═══ Input material ═══
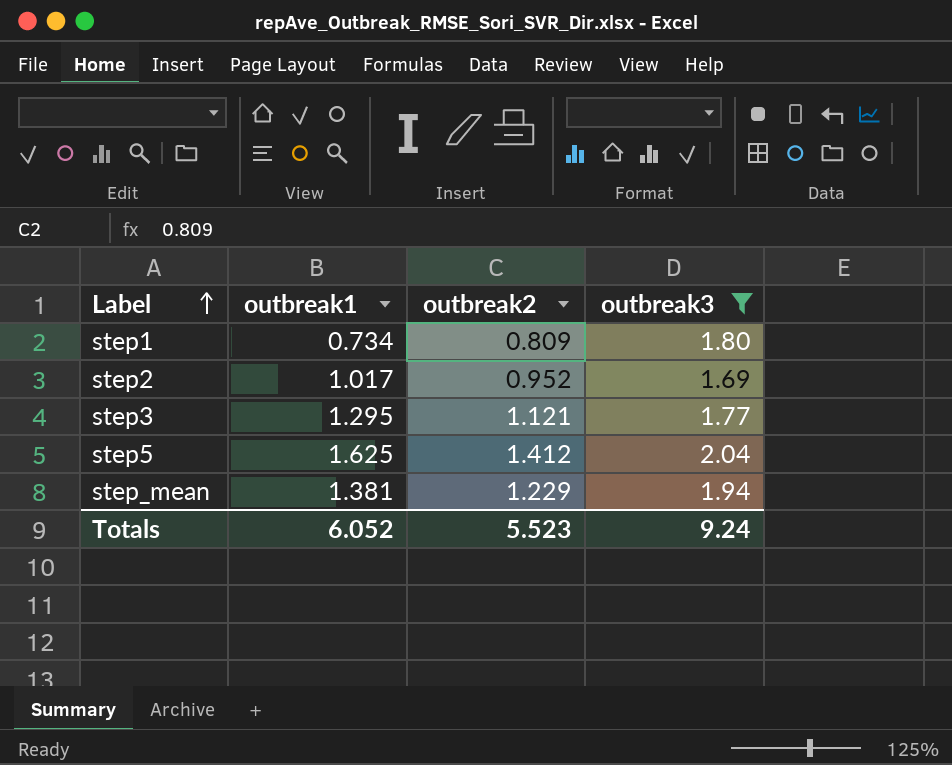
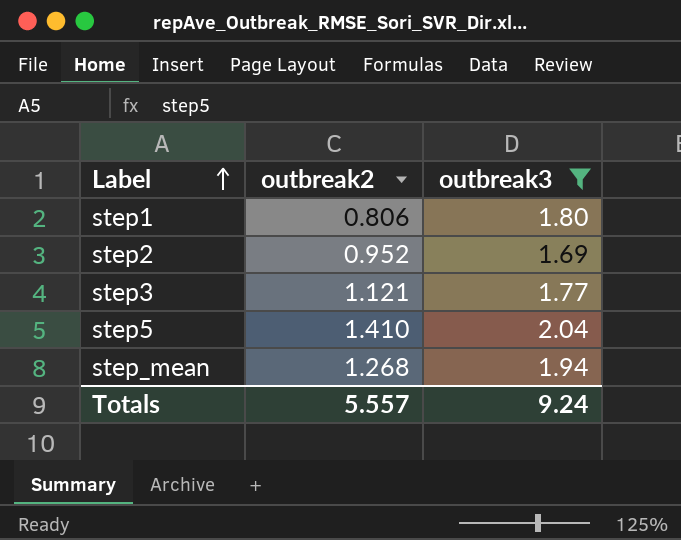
column outbreak1 | position: 2 -> none
step1 | outbreak2: 0.809 -> 0.806
step5 | outbreak2: 1.412 -> 1.410
step_mean | outbreak2: 1.229 -> 1.268
Totals | outbreak2: 5.523 -> 5.557

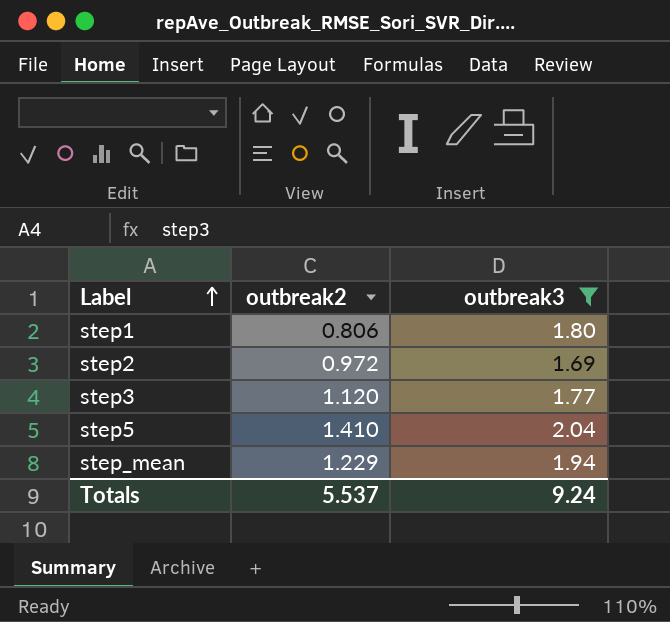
step2 | outbreak2: 0.952 -> 0.972
step3 | outbreak2: 1.121 -> 1.120
step_mean | outbreak2: 1.268 -> 1.229
Totals | outbreak2: 5.557 -> 5.537

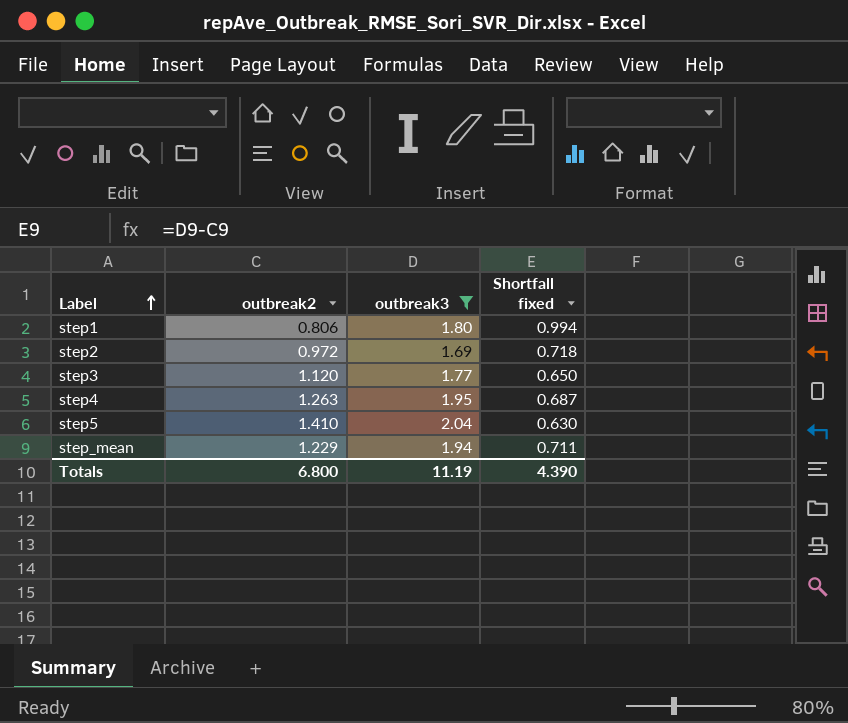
column Shortfall fixed | formula: none -> [outbreak3] - [outbreak2]
row step4: none -> 1.263 | 1.95 | 0.687
Totals | outbreak2: 5.537 -> 6.800
Totals | outbreak3: 9.24 -> 11.19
═══
§ **To do**
Check every line above for the string "none" and copy those that have it.

§ **Response to this exercise**
column outbreak1 | position: 2 -> none
column Shortfall fixed | formula: none -> [outbreak3] - [outbreak2]
row step4: none -> 1.263 | 1.95 | 0.687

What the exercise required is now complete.